_Your assignment:_ Out of the entries that follow, copy each line containing "생겼으니".

(Dataset items)
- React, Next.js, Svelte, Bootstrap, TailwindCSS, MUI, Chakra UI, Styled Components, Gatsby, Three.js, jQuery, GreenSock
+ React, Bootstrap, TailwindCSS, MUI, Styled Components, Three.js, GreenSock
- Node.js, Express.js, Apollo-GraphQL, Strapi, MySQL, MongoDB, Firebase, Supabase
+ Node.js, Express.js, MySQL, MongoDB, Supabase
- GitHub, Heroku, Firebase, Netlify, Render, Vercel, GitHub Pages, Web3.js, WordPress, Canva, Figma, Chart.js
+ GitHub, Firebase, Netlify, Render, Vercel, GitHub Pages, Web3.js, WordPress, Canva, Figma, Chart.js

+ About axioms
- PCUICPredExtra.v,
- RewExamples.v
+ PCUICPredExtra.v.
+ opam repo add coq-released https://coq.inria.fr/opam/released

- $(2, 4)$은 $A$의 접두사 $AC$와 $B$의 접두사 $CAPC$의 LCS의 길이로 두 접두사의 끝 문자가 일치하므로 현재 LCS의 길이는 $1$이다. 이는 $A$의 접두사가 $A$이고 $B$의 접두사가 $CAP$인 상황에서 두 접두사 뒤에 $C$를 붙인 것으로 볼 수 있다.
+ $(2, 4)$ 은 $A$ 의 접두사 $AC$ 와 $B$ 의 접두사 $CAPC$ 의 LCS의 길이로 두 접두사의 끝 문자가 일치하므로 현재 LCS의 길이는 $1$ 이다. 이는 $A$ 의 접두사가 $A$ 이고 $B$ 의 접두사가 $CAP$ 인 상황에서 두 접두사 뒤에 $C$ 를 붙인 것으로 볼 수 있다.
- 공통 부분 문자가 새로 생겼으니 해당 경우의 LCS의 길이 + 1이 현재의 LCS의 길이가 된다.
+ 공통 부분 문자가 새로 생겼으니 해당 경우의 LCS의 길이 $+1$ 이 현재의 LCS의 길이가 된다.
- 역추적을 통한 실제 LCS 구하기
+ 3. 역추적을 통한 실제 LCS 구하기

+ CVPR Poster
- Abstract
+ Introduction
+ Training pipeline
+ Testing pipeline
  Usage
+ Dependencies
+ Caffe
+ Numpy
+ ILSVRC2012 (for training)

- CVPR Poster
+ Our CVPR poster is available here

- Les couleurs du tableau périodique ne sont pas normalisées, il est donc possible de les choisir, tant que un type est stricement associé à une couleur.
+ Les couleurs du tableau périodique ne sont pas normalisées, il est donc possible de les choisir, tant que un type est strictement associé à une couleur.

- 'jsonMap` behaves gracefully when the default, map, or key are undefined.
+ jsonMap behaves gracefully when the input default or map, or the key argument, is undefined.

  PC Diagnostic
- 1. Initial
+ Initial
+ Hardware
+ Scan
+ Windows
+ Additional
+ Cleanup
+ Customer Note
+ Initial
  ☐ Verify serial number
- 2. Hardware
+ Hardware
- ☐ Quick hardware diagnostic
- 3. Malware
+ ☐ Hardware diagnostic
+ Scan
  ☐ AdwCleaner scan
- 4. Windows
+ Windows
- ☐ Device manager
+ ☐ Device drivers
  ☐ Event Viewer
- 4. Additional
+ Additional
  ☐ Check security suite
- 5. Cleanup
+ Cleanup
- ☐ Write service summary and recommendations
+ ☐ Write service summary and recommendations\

_Answer section:_
- 공통 부분 문자가 새로 생겼으니 해당 경우의 LCS의 길이 + 1이 현재의 LCS의 길이가 된다.
+ 공통 부분 문자가 새로 생겼으니 해당 경우의 LCS의 길이 $+1$ 이 현재의 LCS의 길이가 된다.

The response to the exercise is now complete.